Cómo visibilizar las violencias que nos han colonizado. Cómo rechazarlas en lo público y en lo privado, en lo individual y lo colectivo. Cómo manifestar que esa no quiero ser yo, ni quiero que sean mis hijos o los nietos que no tengo. Cómo contagiar de un repudio total hacia quienes se empeñan en que ese sea el lenguaje que se habla en este país. Cómo rebatir a quienes niegan que hemos sido colonizados por el lenguaje de la barbarie. Cómo tomar un paso atrás y expulsar las letras, los códigos, los mensajes, los hablantes que se aferran a que la violencia es nuestro modo de ser en el mundo.

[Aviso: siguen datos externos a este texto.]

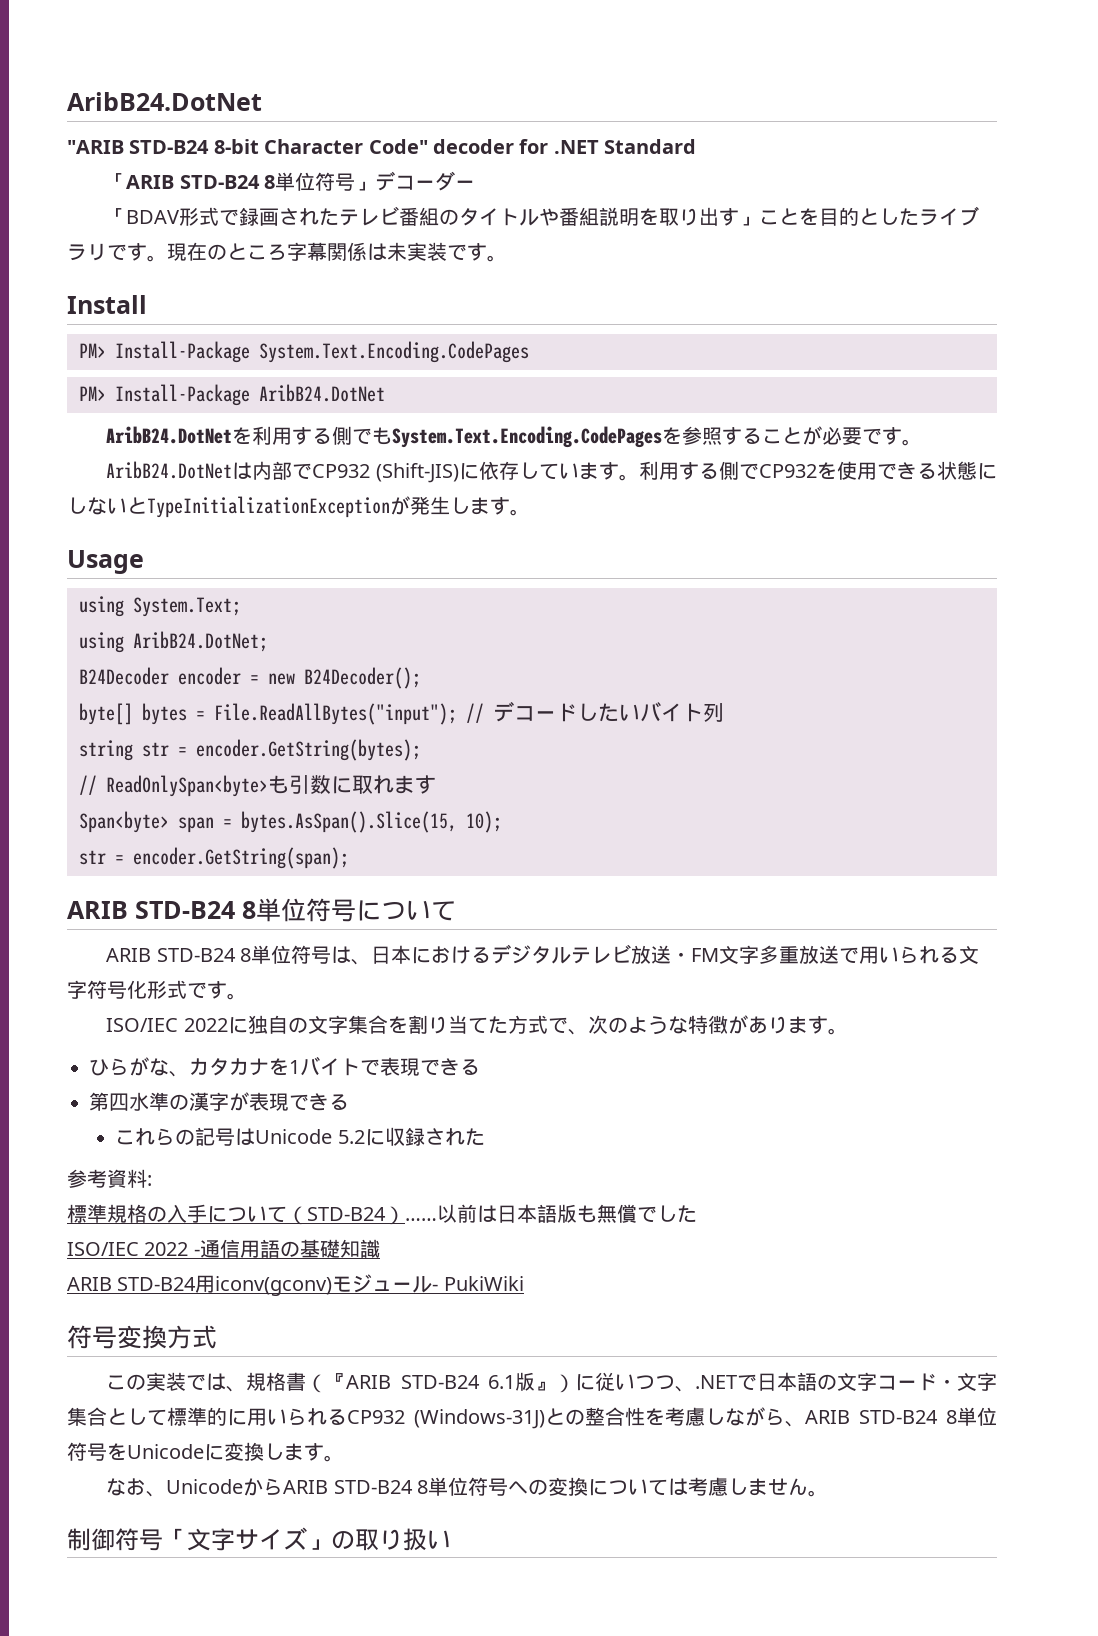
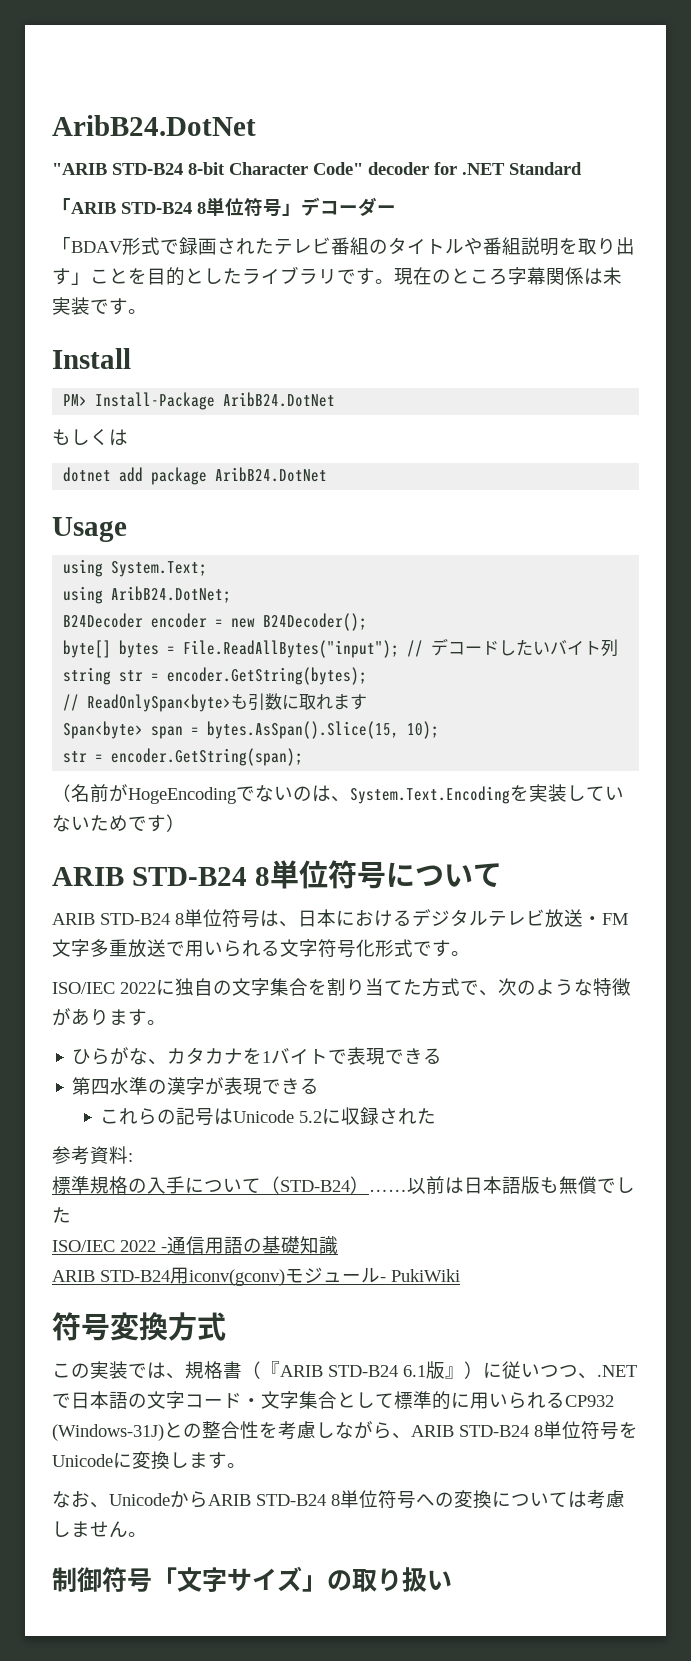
[79,341,529,363] // PM> Install-Package System.Text.Encoding.CodePages -> (131, 358) none
[106,426,923,448] [106,461,997,483] [67,496,530,518] AribB24.DotNetを利用する側でもSystem.Text.Encoding.CodePagesを参照することが必要です。 // AribB24.DotNetは内部でCP932 (Shift-JIS)に依存しています。利用する側でCP932を使用できる状態にしないとTypeInitializationExceptionが発生します。 -> [52,429,128,446] [63,467,328,485] もしくは // dotnet add package AribB24.DotNet
(349, 858) none -> [52,784,624,804] [52,814,185,832] // （名前がHogeEncodingでないのは、System.Text.Encodingを実装していないためです）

Quizá empezar por el repudio, por la visibilización, por el desencubrimiento, la protesta, la exigencia. Pero esto no pasará sin la organización, sin la suma de voluntades de todas aquellas personas decididas, con o sin miedo, a parar, a poner un alto, a que la barbarie nos sea ajena, profundamente ajena. Y retomar la frase final del Manifiesto comunista, publicado hace casi 200 años, “proletarios de todos los países del mundo, uníos”, que había escrito unos años antes la escritora francesa Flora Tristán. Ambos, Marx y Flora, tenían claro que la única raíz del cambio está en la organización que nos empuje a pasar de la indignación a la acción.